In Jordan v. Touro Infirmary (La.App.) 123 So. 726, the nurse was ordered by the physician to apply hot water bottles to the patient. The temperature to which the water *Page 807 
in the bottle should have been heated was left to the professional judgment and discretion of the nurse. Though the court did not decide the case on that ground, it may well have been held that there was no liability in the hospital for the mistake of the nurse in applying the water too hot, since that was not a nonprofessional error, but was a professional error, or an improper exercise of professional judgment.
If a doctor determines that a patient should be given strychnine treatment and instructs a nurse or an interne or an externe to administer strychnine, and leaves to such employee the question of determining how often the treatment shall be administered and the employee, supposedly with sufficient skill to determine this, administers the treatment too often, there should be no liability in the general employer, the hospital.
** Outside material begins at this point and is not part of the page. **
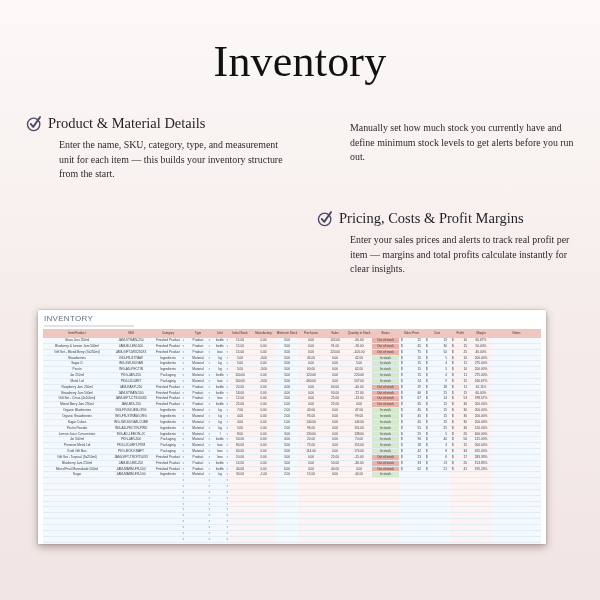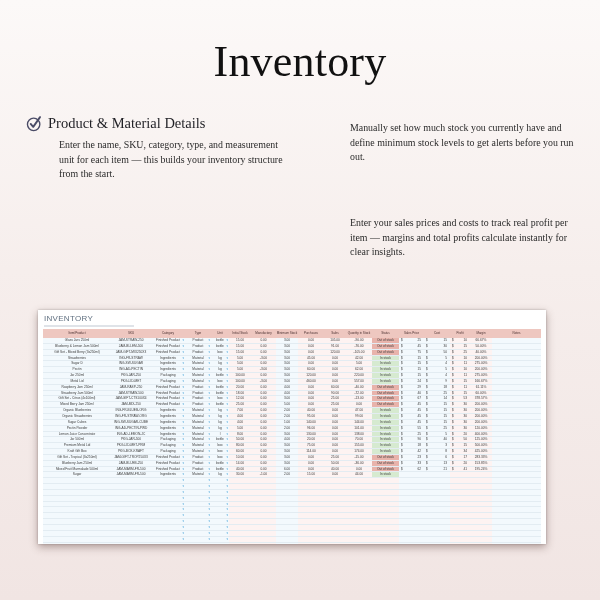"Pricing, Costs & Profit Margins" div.head { html: none -> <div> <svg> <circle></circle> <path></path> </svg> <span>Pricing, Costs &amp; Profit Margins</span> </div> }
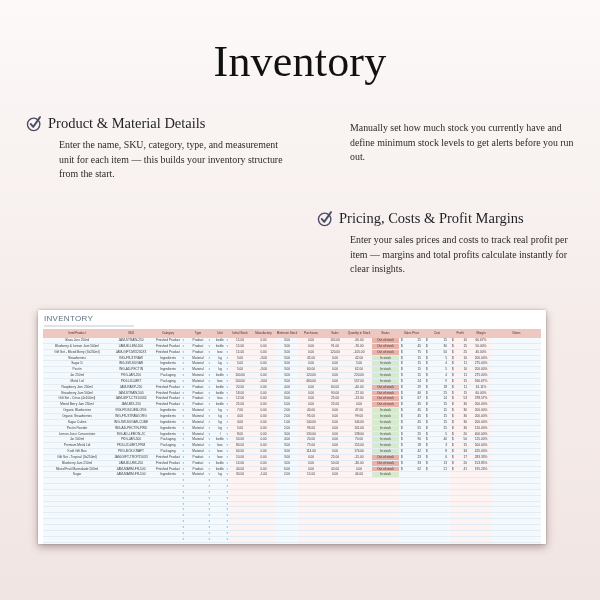"Enter your sales prices and" div.fdesc { text: costs -> alerts }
But if, under such circumstances, the supposedly skilled employee, instead of using strychnine, makes use of some entirely different drug as the result of nonprofessional error, then the hospital should be liable for this nonprofessional error.
In the case at bar the worst that can be said is that it is found that an externe, chosen because of his special skill and training, injected the fluid when it was at too high a temperature. If so, this was not a nonprofessional error, but was a professional error resulting from a mistake in professional judgment as to how hot such fluid should be under the circumstances surrounding that particular situation. There should be no liability in the hospital. However, if the externe, in injecting the fluid, had not used the fluid directed, but, through nonprofessional mistake, had injected some poisonous or otherwise improper fluid, there should then be liability, because theoretically the hospital had the right to say to the externe, "You are not administering the drug ordered, but are injecting something else." The hospital would have had this right, but it would not have the right to say to the externe, "You are administering the treatment directed, but you are administering it at too high a temperature." That is a matter for professional judgment, and interference with the exercise of such professional judgment would, in the great majority of cases, work havoc with the patients.
For these reasons, as well as for the reasons given by my associate in his finding on the facts, I concur in the decree.